In 1969 the village of Kings Oak had 750 inhabitants and was administered by its own Rural Council. The village has two churches, St Lawrence's and the Methodist Church.

The three mainstay pubs were The Crown, The Kings Oak and The Running Stag.

Other locations in the village include the Fairlawns Hotel, Crossroads Motel, Ravoli Cinema, Robins Warehouse and a small police station. The village has a housing estate called Kings Hill.

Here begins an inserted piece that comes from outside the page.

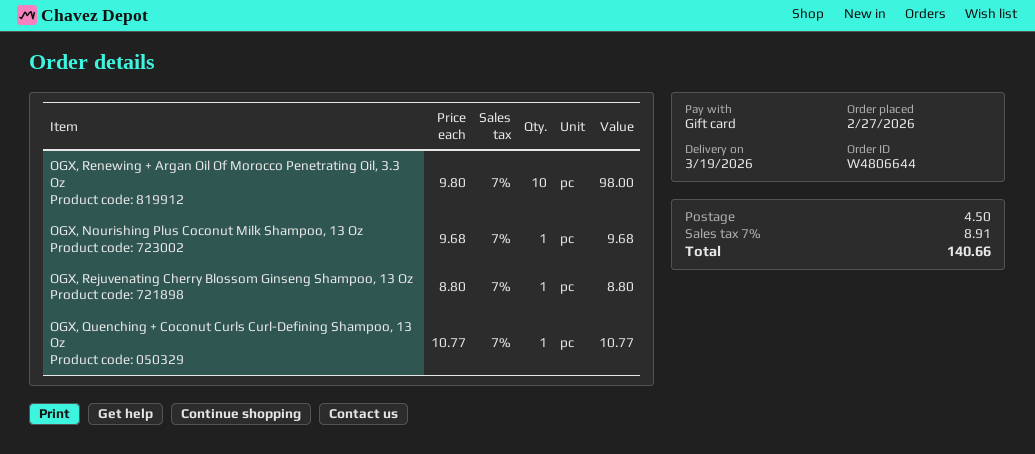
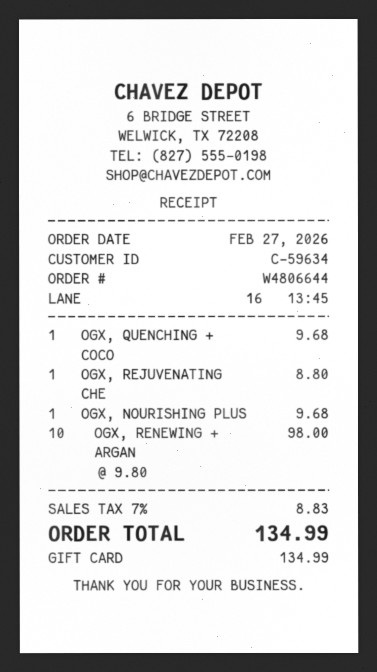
OGX, Quenching + Coconut Curls Curl-Defining Shampoo, 13 Oz: 1 x 10.77 = 10.77 -> 1 x 9.68 = 9.68
shipping: 4.50 -> none
tax: 7% = 8.91 -> 7% = 8.83
total: 140.66 -> 134.99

There are a couple of nearby towns and villages to "Kings Oak", the biggest is Heathbury - an industrial town, which is six miles north of the village centre. Also Castlewich and Merryfields are located nearby.

==New series==
In 2001 Crossroads was revived by Carlton Television. Despite many aspects of the original series being dropped from the new version, the name of "Kings Oak" was kept as the location of the Crossroads Hotel; however this Kings Oak looked nothing like its predecessor. The new filming locations were Bingham and its market place. Also Redmile featured as part of the village. Both of the Carlton-used locations are in Nottinghamshire. In an unusual coincidence however, Julia Burchell, who played Nicola Russell in the revived series, comes from Tanworth in Arden, the original filming location.